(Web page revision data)

------------------------

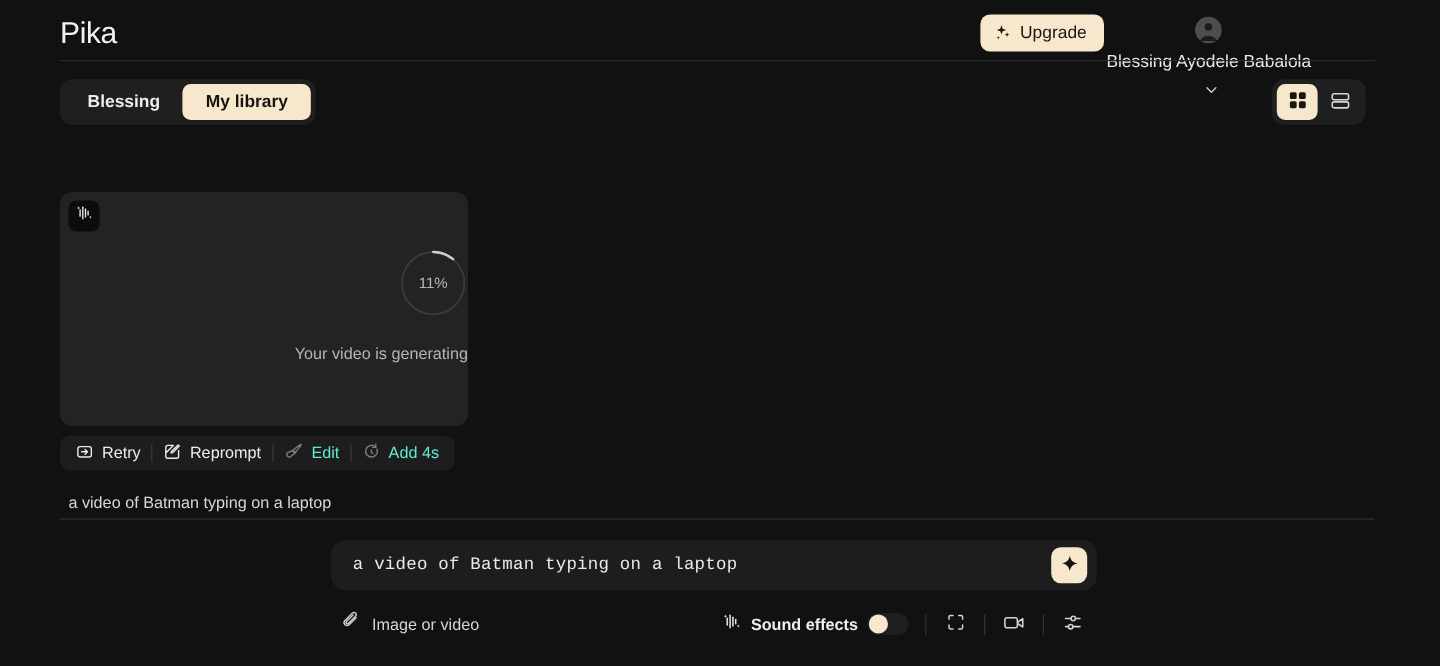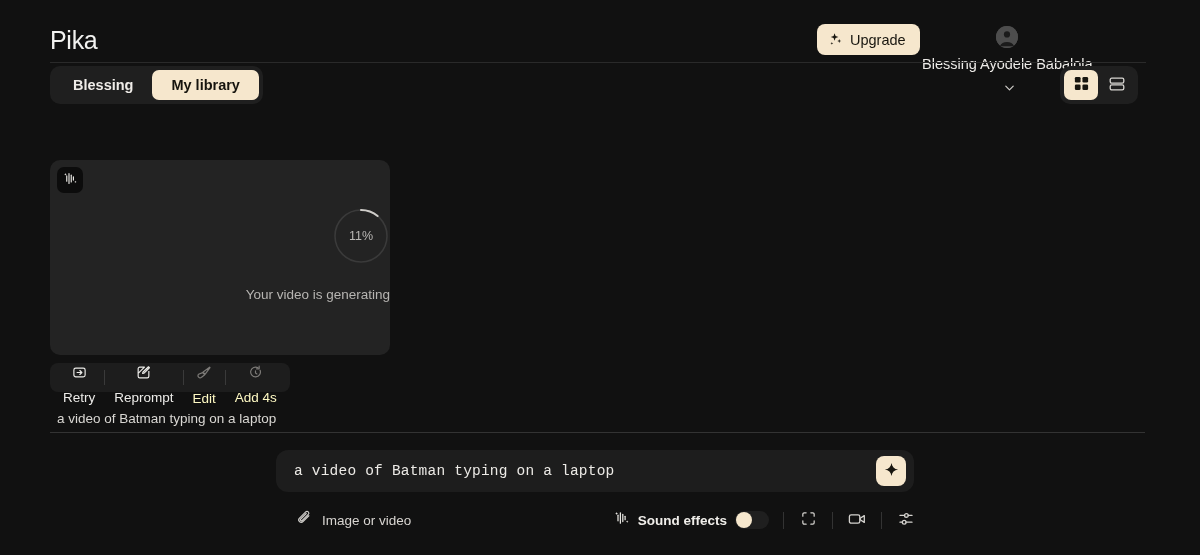--- a/index.html
+++ b/index.html
@@ -18,7 +18,7 @@
 
   
   .header {
-    position: absolute; left: 0; top: 17px;
+    position: absolute; left: 0; top: 5px;
     width: 1050px; height: 46px;
   }
   .header-divider {

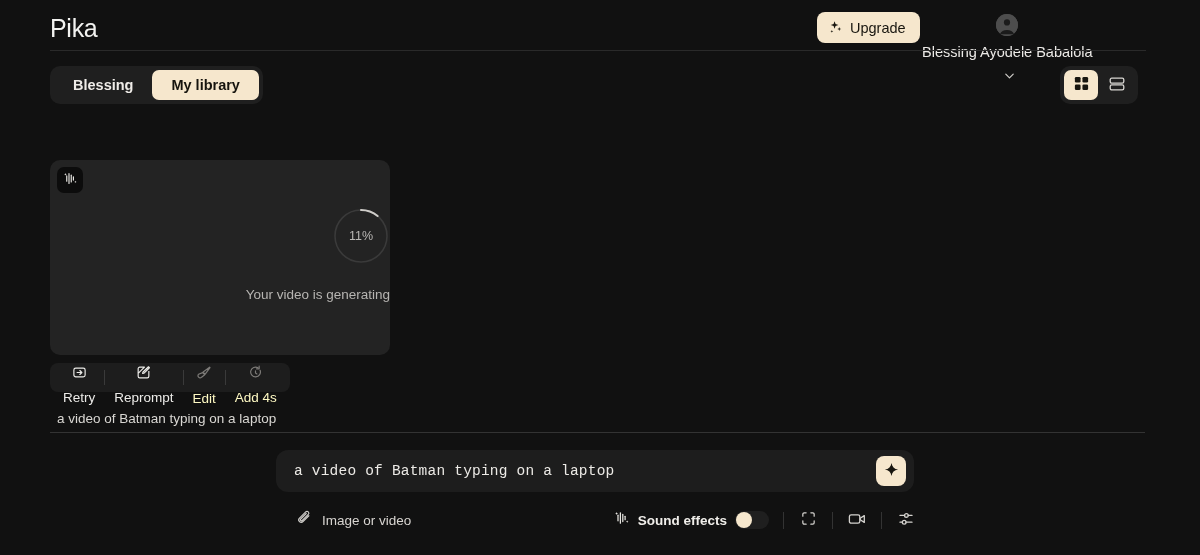--- a/index.html
+++ b/index.html
@@ -120,7 +120,7 @@
     height: 25px; padding: 0 9px; border: none; background: transparent;
     color: #ecebe8; font-family: "Liberation Sans", sans-serif;
     font-size: 13.5px; cursor: pointer;
-    display: flex; align-items: center; gap: 7px; border-radius: 6px; flex-direction: column;
+    display: flex; align-items: center; gap: 7px; border-radius: 6px;
   }
   .act.dim { color: #fef9c3; }
   .act-sep { width: 1px; height: 15px; background: #3a3a3a; }

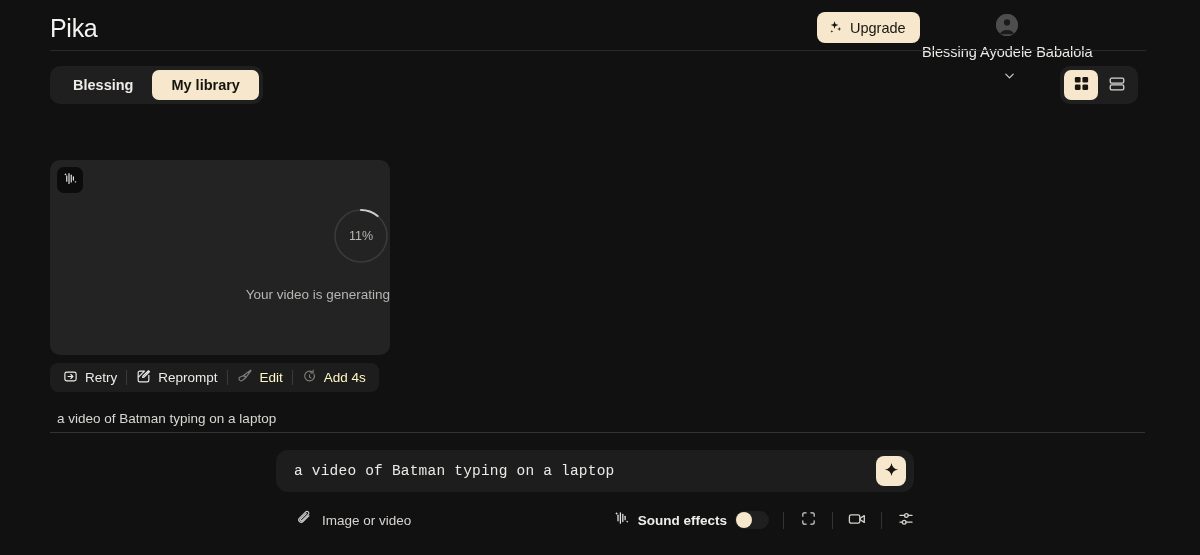--- a/index.html
+++ b/index.html
@@ -122,7 +122,7 @@
     font-size: 13.5px; cursor: pointer;
     display: flex; align-items: center; gap: 7px; border-radius: 6px;
   }
-  .act.dim { color: #fef9c3; }
+  .act.dim { color: #5eead4; }
   .act-sep { width: 1px; height: 15px; background: #3a3a3a; }
 
   

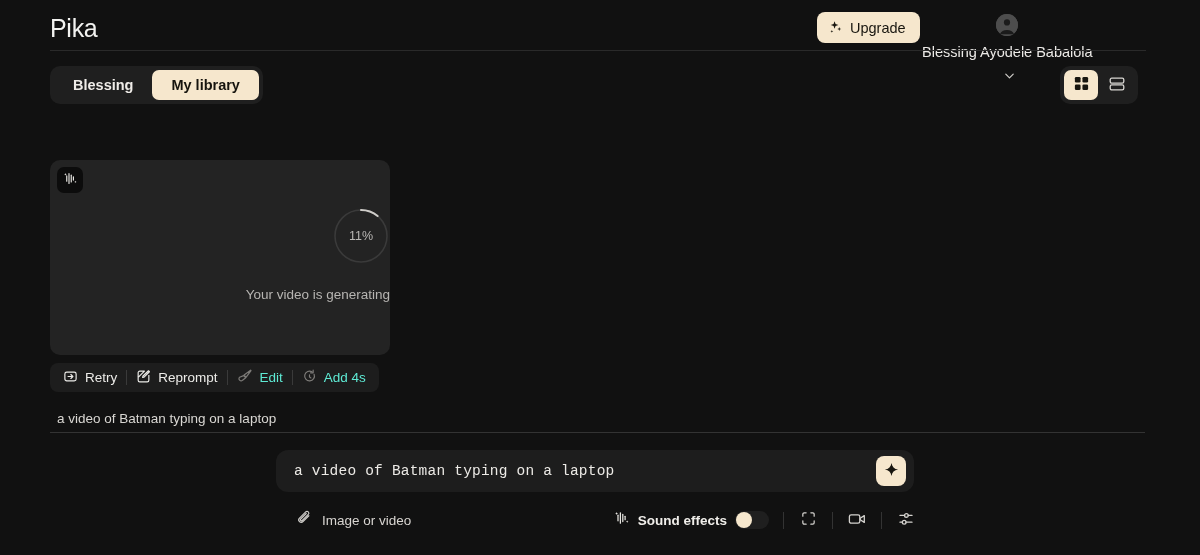--- a/index.html
+++ b/index.html
@@ -157,7 +157,7 @@
 
   
   .bottombar {
-    position: absolute; left: 292px; top: 505px;
+    position: absolute; left: 280px; top: 505px;
     width: 638px; height: 30px; text-align: right;
   }
   .bb-left {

------------------------

**To do**: Line by line, write out the entries exactly, and leave the pictures out.

**Answer to the exercise**:
--- a/index.html
+++ b/index.html
@@ -18,7 +18,7 @@
 
   
   .header {
-    position: absolute; left: 0; top: 17px;
+    position: absolute; left: 0; top: 5px;
     width: 1050px; height: 46px;
   }
   .header-divider {

--- a/index.html
+++ b/index.html
@@ -120,7 +120,7 @@
     height: 25px; padding: 0 9px; border: none; background: transparent;
     color: #ecebe8; font-family: "Liberation Sans", sans-serif;
     font-size: 13.5px; cursor: pointer;
-    display: flex; align-items: center; gap: 7px; border-radius: 6px; flex-direction: column;
+    display: flex; align-items: center; gap: 7px; border-radius: 6px;
   }
   .act.dim { color: #fef9c3; }
   .act-sep { width: 1px; height: 15px; background: #3a3a3a; }

--- a/index.html
+++ b/index.html
@@ -122,7 +122,7 @@
     font-size: 13.5px; cursor: pointer;
     display: flex; align-items: center; gap: 7px; border-radius: 6px;
   }
-  .act.dim { color: #fef9c3; }
+  .act.dim { color: #5eead4; }
   .act-sep { width: 1px; height: 15px; background: #3a3a3a; }
 
   

--- a/index.html
+++ b/index.html
@@ -157,7 +157,7 @@
 
   
   .bottombar {
-    position: absolute; left: 292px; top: 505px;
+    position: absolute; left: 280px; top: 505px;
     width: 638px; height: 30px; text-align: right;
   }
   .bb-left {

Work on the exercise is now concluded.